Approches de l’intelligence artificielle - Partie II


Temps de lecture : 10 minutes
Quantmetry.com : Approches de l’intelligence artificielle - Partie II

Dans le précédent article, nous avons introduit la notion de système expert, et analysé en quoi les thèses sous-jacentes à ces modèles avaient permis l’émergence d’autres approches de l’intelligence artificielle, dites connexionnistes, qui font l’objet de cet article.

CONNEXIONNISME : SOFT COMPUTING ET EMBODIED-EMBEDDED AI

L’exemple le plus fameux d’IA connexionniste est le réseau de neurones. Le premier papier expliquant le fonctionnement d’un neurone artificiel ou perceptron a été publié en 1957 par Frank Rosenblatt. Or il a fallu attendre la fin des années 1970 avant que les approches connexionnistes n’acquièrent définitivement les faveurs des chercheurs dans le domaine de l’IA, et ce malgré la critique radicale des systèmes experts par Dreyfus.

Différents facteurs expliquent ce manque d’intérêt des scientifiques, parmi lesquels la publication par Marvin Minsky et Seymour Papert de l’ouvrage Perceptrons en 1969, qui a mis en lumière une limitation fondamentale du perceptron : ils ont montré qu’un réseau à une couche intermédiaire ne peut modéliser la fonction XOR que si un neurone de cette couche est connecté avec des poids non-nuls aux neurones en entrée. Or, les chercheurs à l’époque fondaient beaucoup d’espoirs sur les architectures avec peu de connexions non nulles entre neurones de la couche intermédiaires et ceux de la couche d’entrée, car elles étaient plus faciles à construire.

C’est seulement après la publication de l’ouvrage Parallel Distributed Processing. Explorations in the Microstructure of Cognition par David Rumelhart et James McClelland en 1986, que les approches connexionnistes ont pris leur essor définitif. Les auteurs y montrent l’importance du calcul massivement parallèle permis par les neurones dans le fonctionnement de l’intelligence, qu’il s’agisse de perception, de mémoire, de langage ou de pensée. Tout le contraire des procédures symboliques qui reposent sur l’idée d’un savoir stocké dans dans unités locales et traité par des opérations séquentielles. Voici une citation du New York Times, par Daniel Coleman, qui décrit bien le changement de paradigme que le livre opère :

« Rumelhart and McClelland propose that what is stored in memory is not specific facts or events, but rather the relationships between the various aspects of those facts or events as they are encoded in groupings of neuronal cells or patterns of cell activity. »
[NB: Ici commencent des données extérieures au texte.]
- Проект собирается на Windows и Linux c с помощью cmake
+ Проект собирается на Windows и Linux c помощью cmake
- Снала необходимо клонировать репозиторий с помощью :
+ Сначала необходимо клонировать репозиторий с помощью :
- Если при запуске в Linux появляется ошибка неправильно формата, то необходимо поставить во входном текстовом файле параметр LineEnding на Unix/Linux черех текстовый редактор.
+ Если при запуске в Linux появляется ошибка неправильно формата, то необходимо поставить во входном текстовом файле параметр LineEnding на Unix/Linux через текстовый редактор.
On dénombre aujourd’hui deux principales variantes incarnant l’approche connexionniste de la cognition dans le domaine de l’informatique :

  • Les trois principaux types de soft computing, à savoir :

    • le machine learning,

    • les systèmes intelligents flous,

    • et les algorithmes évolutionnistes.

  • La embodied-embedded AI, qui insiste sur l’importance de la corporéité pour l’acquisition de comportements intelligents par interaction avec l’environnement.
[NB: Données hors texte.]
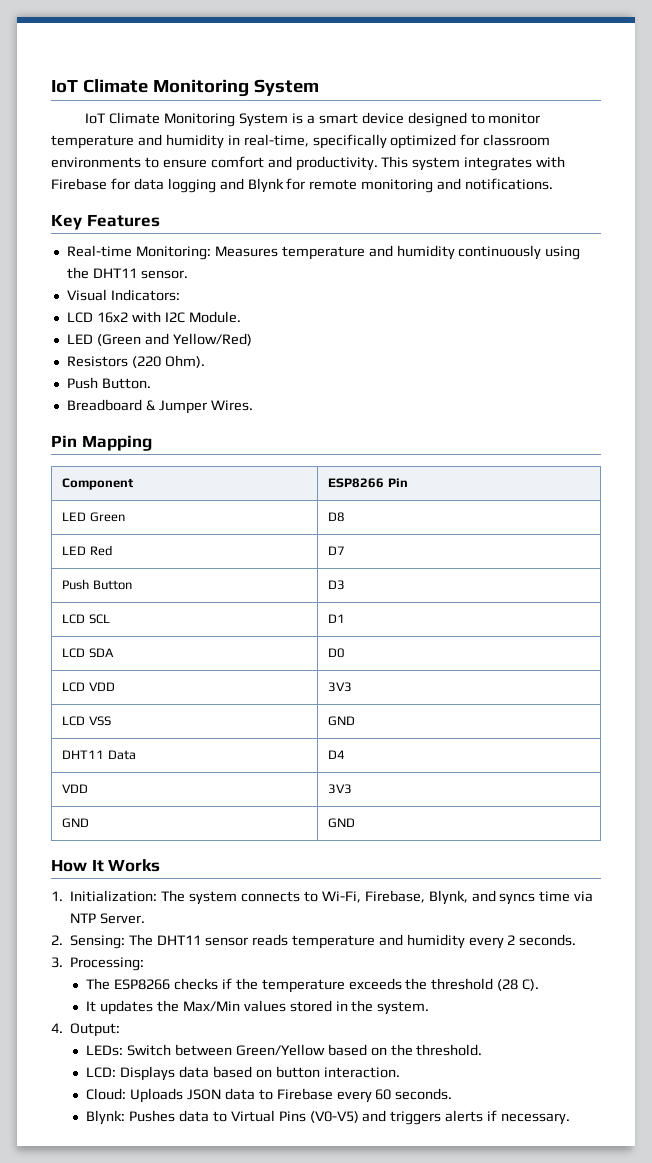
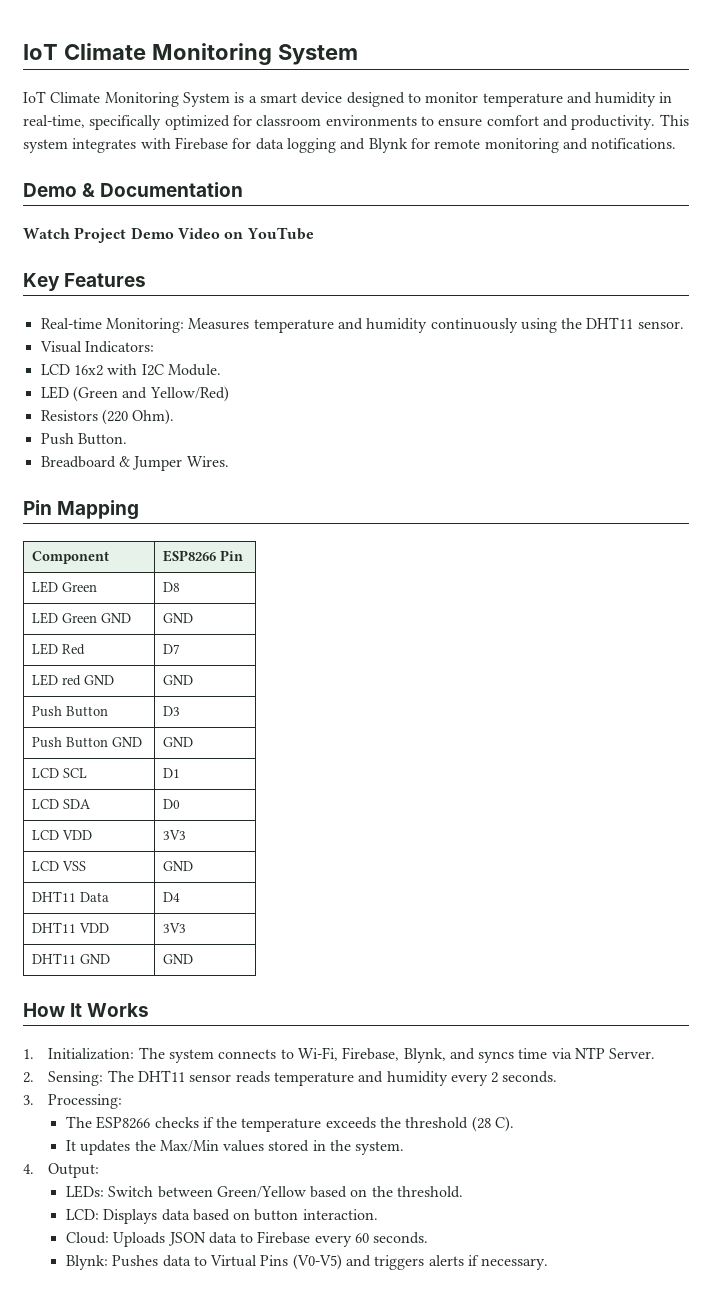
+ Demo & Documentation
+ Watch Project Demo Video on YouTube
+ LED Green GND | GND
+ LED red GND | GND
+ Push Button GND | GND
  DHT11 Data | D4
- VDD | 3V3
- GND | GND
+ DHT11 VDD | 3V3
+ DHT11 GND | GND

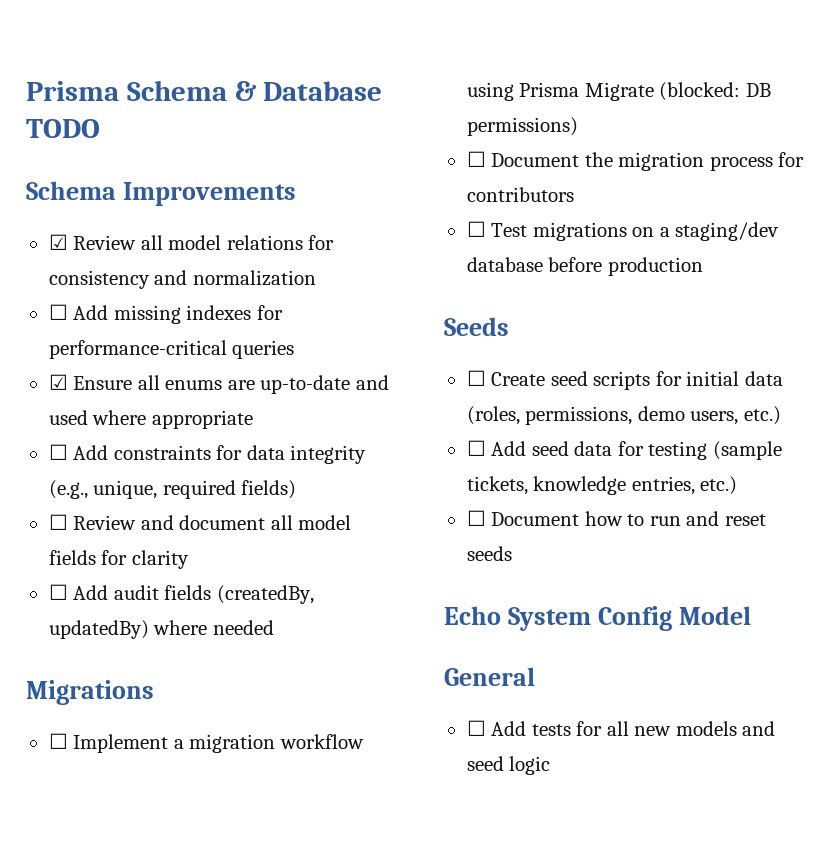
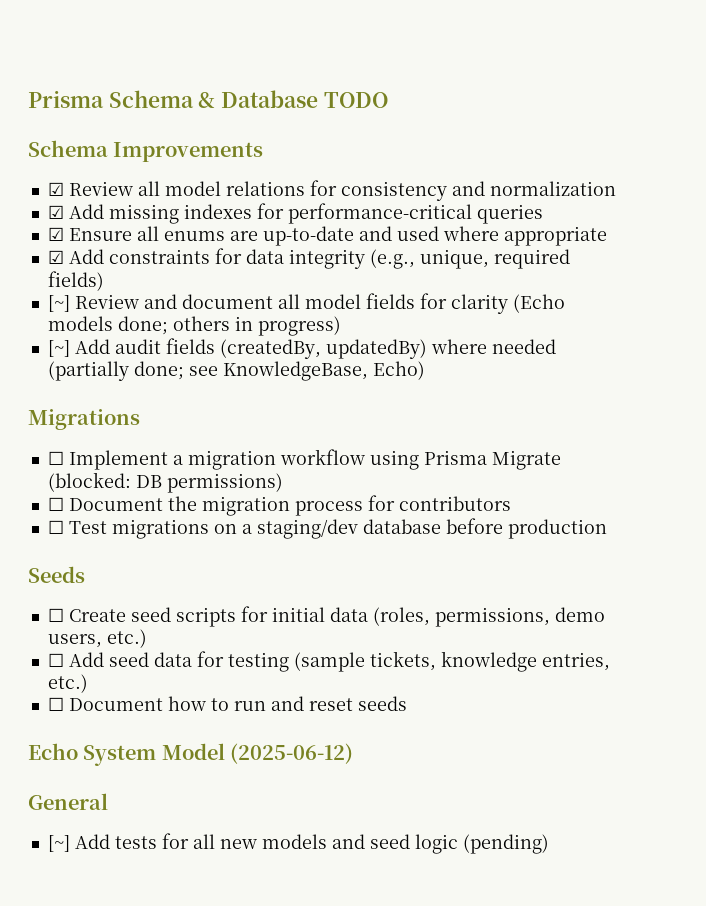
- ☐ Add missing indexes for performance-critical queries
+ ☑ Add missing indexes for performance-critical queries
- ☐ Add constraints for data integrity (e.g., unique, required fields)
+ ☑ Add constraints for data integrity (e.g., unique, required fields)
- ☐ Review and document all model fields for clarity
- ☐ Add audit fields (createdBy, updatedBy) where needed
+ [~] Review and document all model fields for clarity (Echo models done; others in progress)
+ [~] Add audit fields (createdBy, updatedBy) where needed (partially done; see KnowledgeBase, Echo)
- Echo System Config Model
+ Echo System Model (2025-06-12)
- ☐ Add tests for all new models and seed logic
+ [~] Add tests for all new models and seed logic (pending)

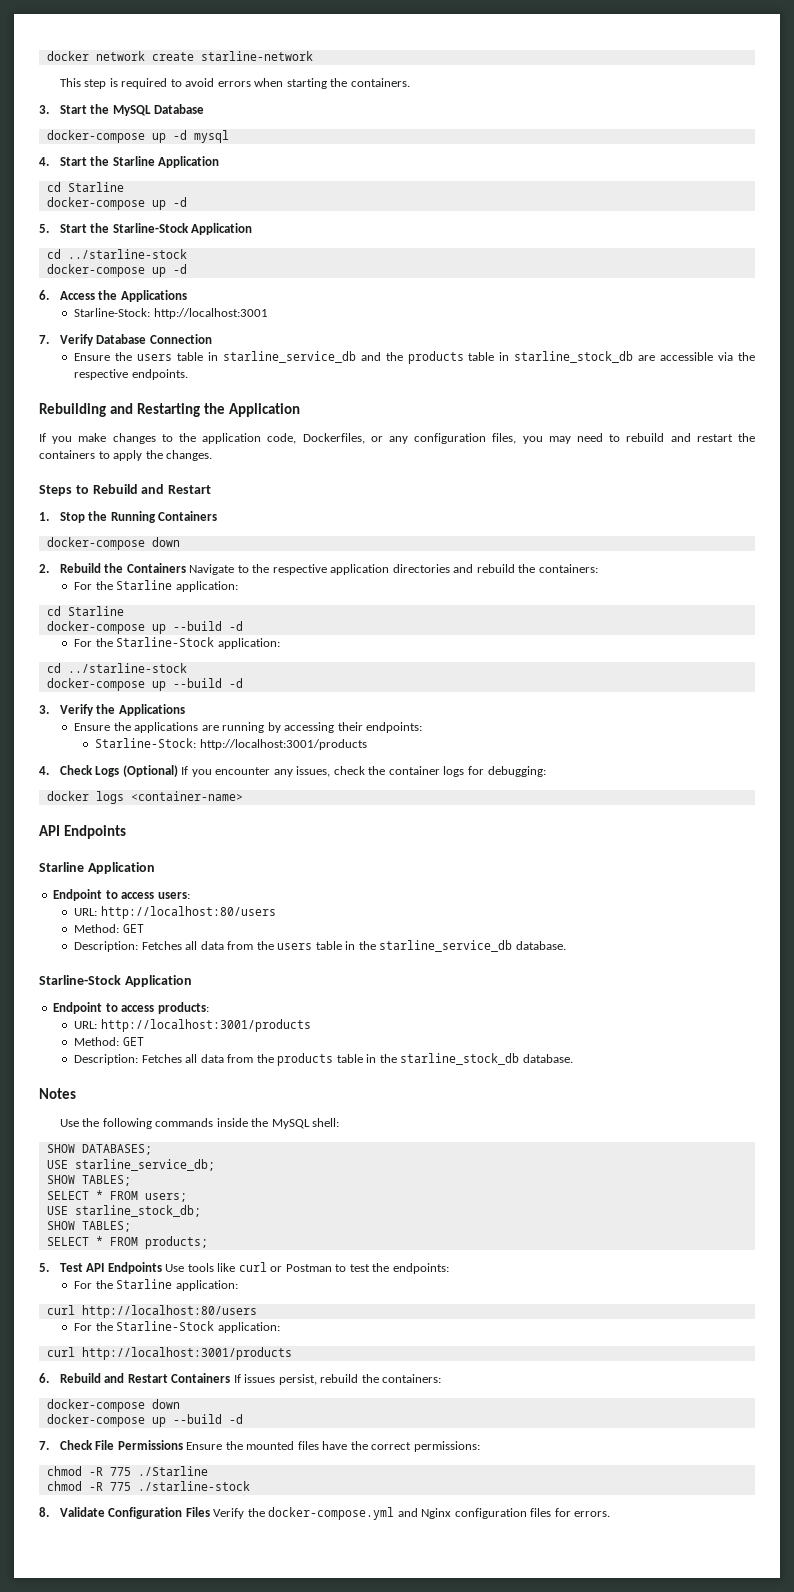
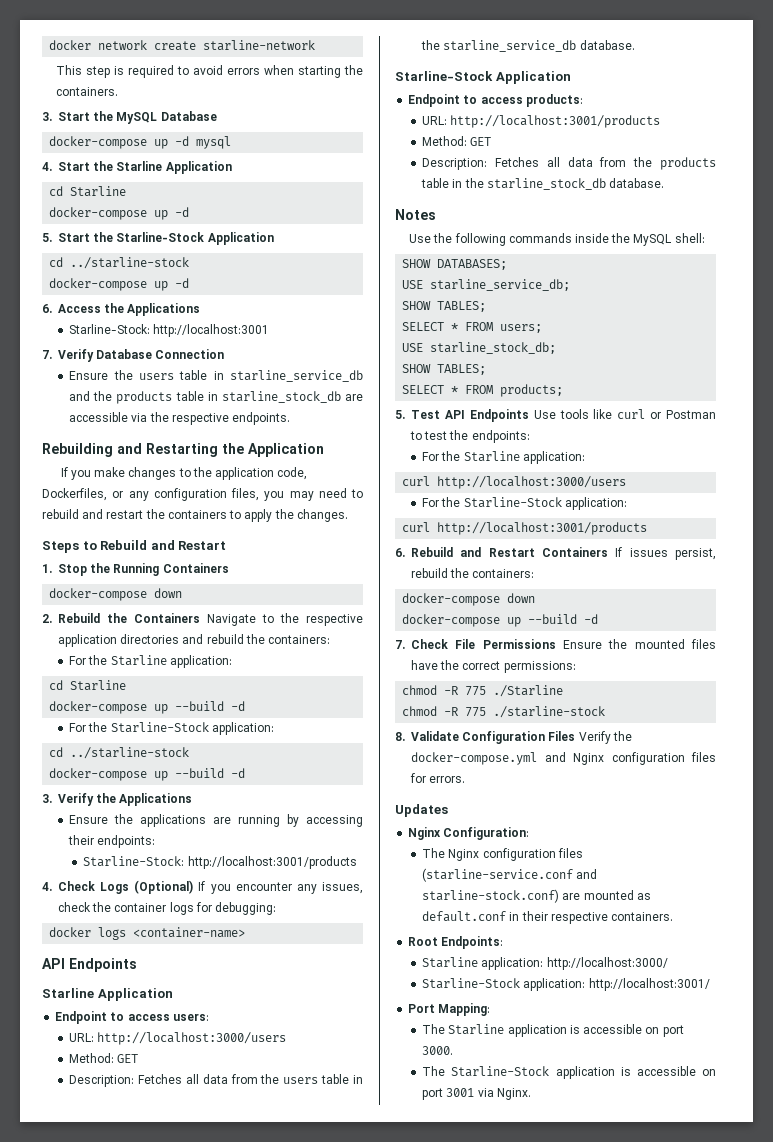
- URL: http://localhost:80/users
+ URL: http://localhost:3000/users
- curl http://localhost:80/users
+ curl http://localhost:3000/users
+ Updates
+ Nginx Configuration:
+ The Nginx configuration files (starline-service.conf and starline-stock.conf) are mounted as default.conf in their respective containers.
+ Root Endpoints:
+ Starline application: http://localhost:3000/
+ Starline-Stock application: http://localhost:3001/
+ Port Mapping:
+ The Starline application is accessible on port 3000.
+ The Starline-Stock application is accessible on port 3001 via Nginx.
Les travaux dans ces domaines sont désignés sous le nom d’IA sous-symbolique, car, contrairement à l’approche symbolique, ils ne se basent sur aucune représentation explicite du savoir.

Nous n’allons pas nous attarder sur les modèles de type soft computing même s’il y aurait beaucoup de choses passionnantes à raconter là-dessus ! J’aimerais vous parler directement de l’approche embodied-embedded AI, qui présente des différences conceptuelles fondamentales en comparaison avec les approches de type machine learning ou algorithmes génétiques.

EMBODIED-EMBEDDED AI, L’IMPORTANCE DU CORPS POUR L’INTELLIGENCE

Dans plusieurs de ses ouvrages, Dreyfus insiste sur le fait que les comportements intelligents de l’homme mobilisent deux attitudes bien distinctes de ce dernier vis-à-vis du monde qui l’entoure :

  • L’attitude consciente de l’homme capable de résoudre pas à pas un problème. C’est celle qui est correctement capturée par les systèmes experts de l’IA, et que Dreyfus désigne par le vocable « Knowing-that »

  • L’attitude quotidienne de l’homme dans son rapport à l’environnement, qui lui permet de décider les actions à entreprendre sans recourir à des manipulations symboliques, que Dreyfus désigne sous le vocable « Knowing-how »

Selon Dreyfus, c’est bien l’attitude « knowing-how » et non l’attitude « knowing-that » qui constitue en réalité une expertise, car il s’agit bien d’être capable de sélectionner la bonne solution dans un contexte donné, en isolant les faits pertinents et non en raisonnant sur tous les faits possibles.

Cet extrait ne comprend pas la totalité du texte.